HOW TO COMPLETE THIS TASK. Find every line below with the string "none" and pick it out.

****************************************

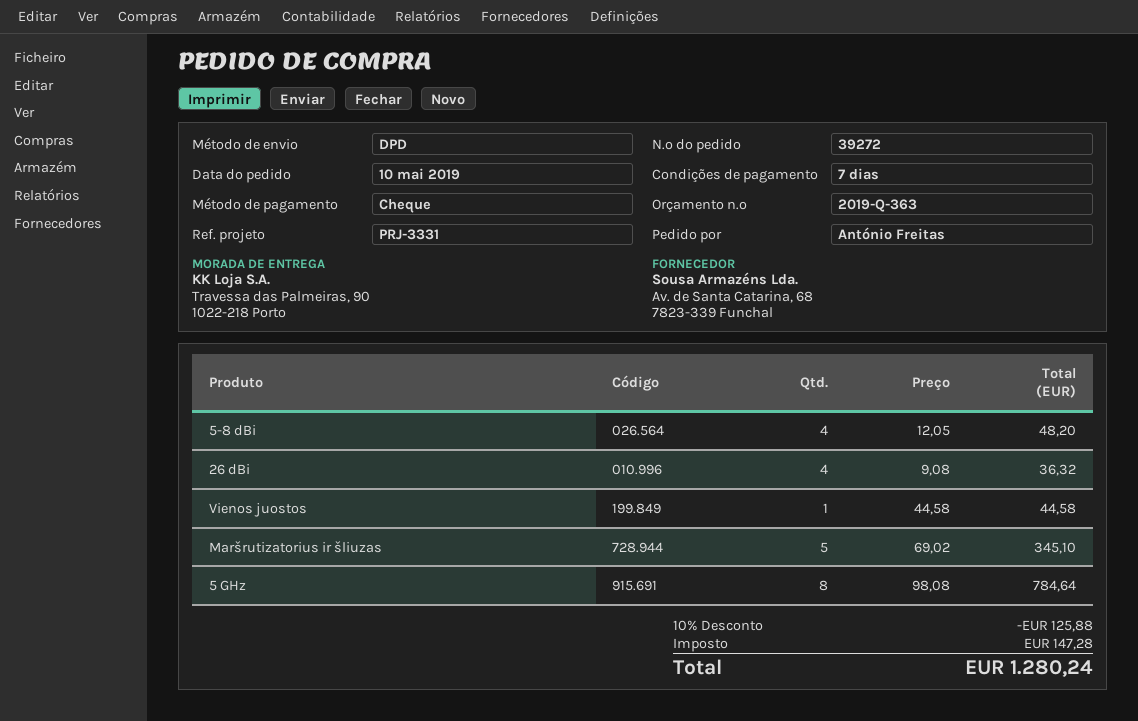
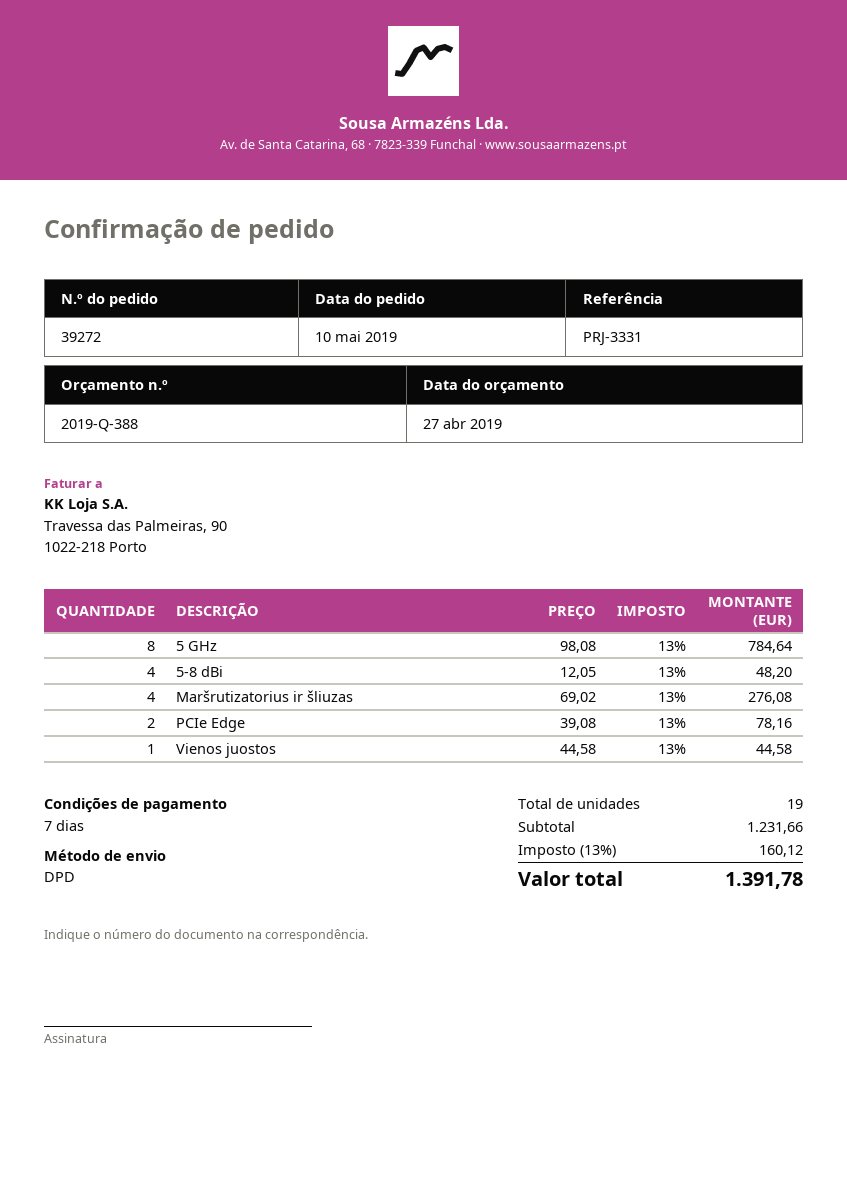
quote number: 2019-Q-363 -> 2019-Q-388
26 dBi: 4 x 9.08 = 36.32 -> none
Maršrutizatorius ir šliuzas: 5 x 69.02 = 345.10 -> 4 x 69.02 = 276.08
PCIe Edge: none -> 2 x 39.08 = 78.16
discount: 10% = 125.88 -> none
tax: 147.28 -> 160.12
total: 1280.24 -> 1391.78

****************************************

WRITTEN SOLUTION.
26 dBi: 4 x 9.08 = 36.32 -> none
PCIe Edge: none -> 2 x 39.08 = 78.16
discount: 10% = 125.88 -> none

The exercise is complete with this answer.